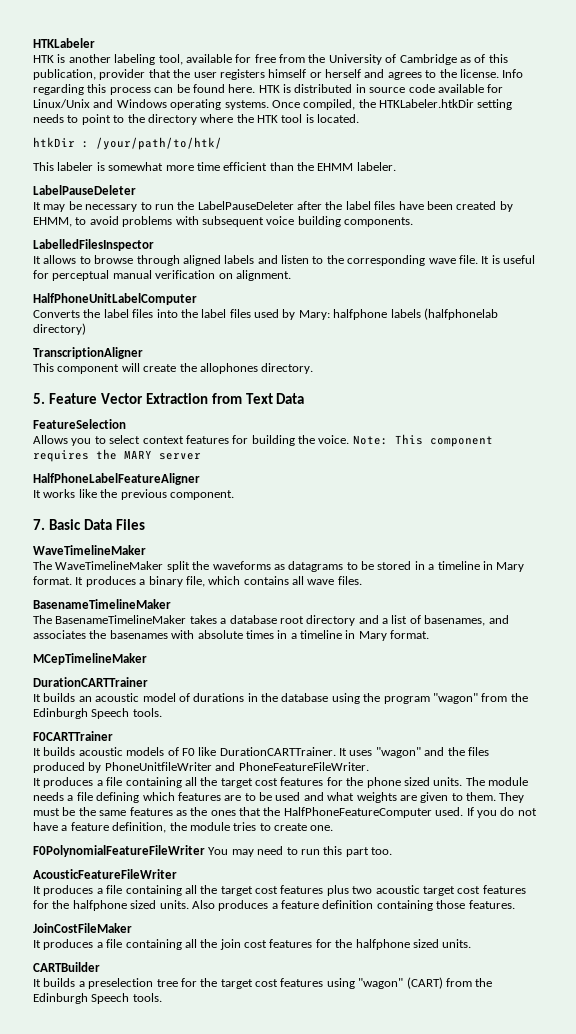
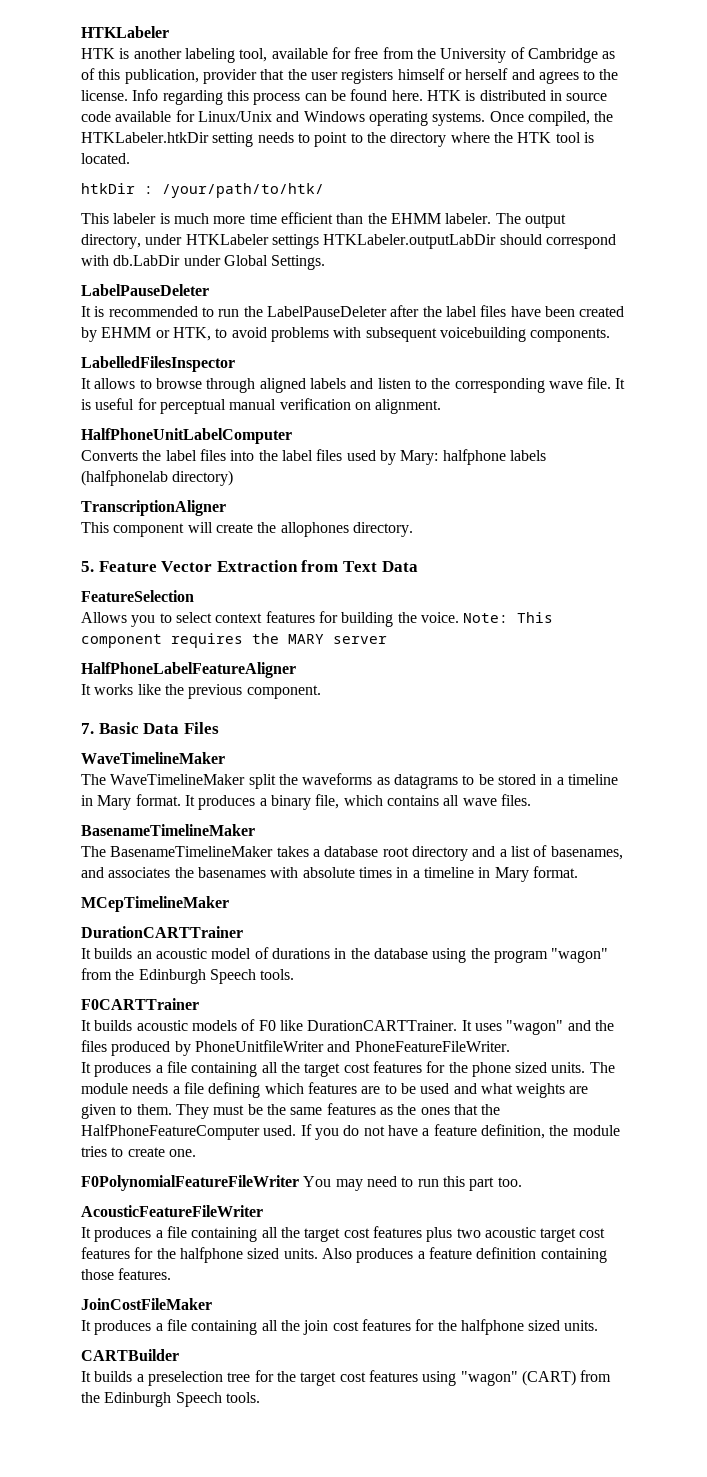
[108,162,164,171] somewhat -> [173,213,209,224] much
(396, 166) none -> [495,213,566,228] [81,234,616,249] [81,255,326,270] The output directory, under HTKLabeler settings HTKLabeler.outputLabDir should correspond with db.LabDir under Global Settings.
[43,201,138,212] may be necessary -> [94,306,198,317] is recommended
[33,217,72,227] EHMM, -> [101,327,211,341] EHMM or HTK,
[266,216,341,227] voice building -> [439,327,526,342] voicebuilding

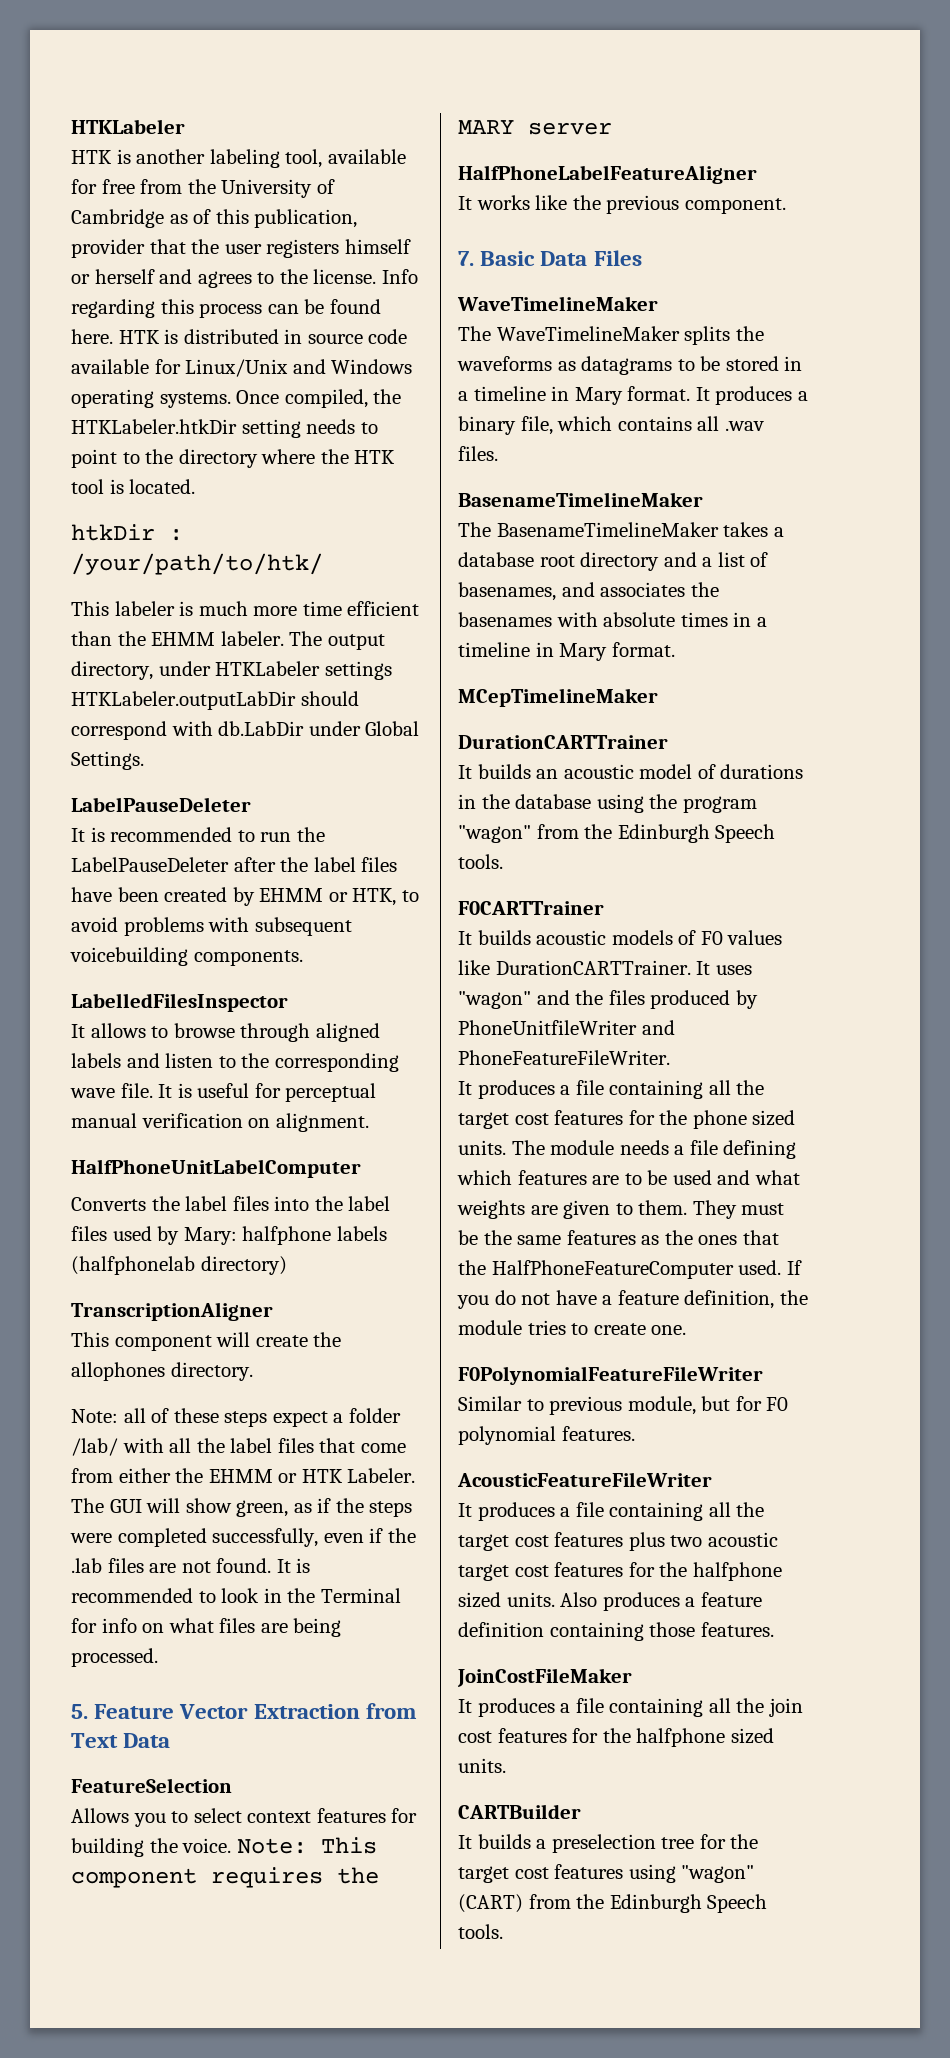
(413, 529) none -> [71,1408,401,1427] [71,1438,406,1456] [71,1468,416,1483] [71,1498,413,1517] [70,1528,416,1547] [71,1558,311,1573] [71,1588,401,1603] [71,1618,342,1637] [71,1648,158,1667] // Note: all of these steps expect a folder /lab/ with all the label files that come from either the EHMM or HTK Labeler. The GUI will show green, as if the steps were completed successfully, even if the .lab files are not found. It is recommended to look in the Terminal for info on what files are being processed.
[248,774,276,789] split -> [684,326,731,345] splits
[462,798,497,806] wave -> [724,421,764,431] .wav
(276, 1025) none -> [727,930,783,945] values
[303,1176,522,1191] You may need to run this part too. -> [458,1396,789,1415] [458,1426,635,1445] Similar to previous module, but for F0 polynomial features.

-.-.-

What the task requires » The entries above are to be reproduced exactly, with the pictures dropped.

Task solution »
[108,162,164,171] somewhat -> [173,213,209,224] much
(396, 166) none -> [495,213,566,228] [81,234,616,249] [81,255,326,270] The output directory, under HTKLabeler settings HTKLabeler.outputLabDir should correspond with db.LabDir under Global Settings.
[43,201,138,212] may be necessary -> [94,306,198,317] is recommended
[33,217,72,227] EHMM, -> [101,327,211,341] EHMM or HTK,
[266,216,341,227] voice building -> [439,327,526,342] voicebuilding

(413, 529) none -> [71,1408,401,1427] [71,1438,406,1456] [71,1468,416,1483] [71,1498,413,1517] [70,1528,416,1547] [71,1558,311,1573] [71,1588,401,1603] [71,1618,342,1637] [71,1648,158,1667] // Note: all of these steps expect a folder /lab/ with all the label files that come from either the EHMM or HTK Labeler. The GUI will show green, as if the steps were completed successfully, even if the .lab files are not found. It is recommended to look in the Terminal for info on what files are being processed.
[248,774,276,789] split -> [684,326,731,345] splits
[462,798,497,806] wave -> [724,421,764,431] .wav
(276, 1025) none -> [727,930,783,945] values
[303,1176,522,1191] You may need to run this part too. -> [458,1396,789,1415] [458,1426,635,1445] Similar to previous module, but for F0 polynomial features.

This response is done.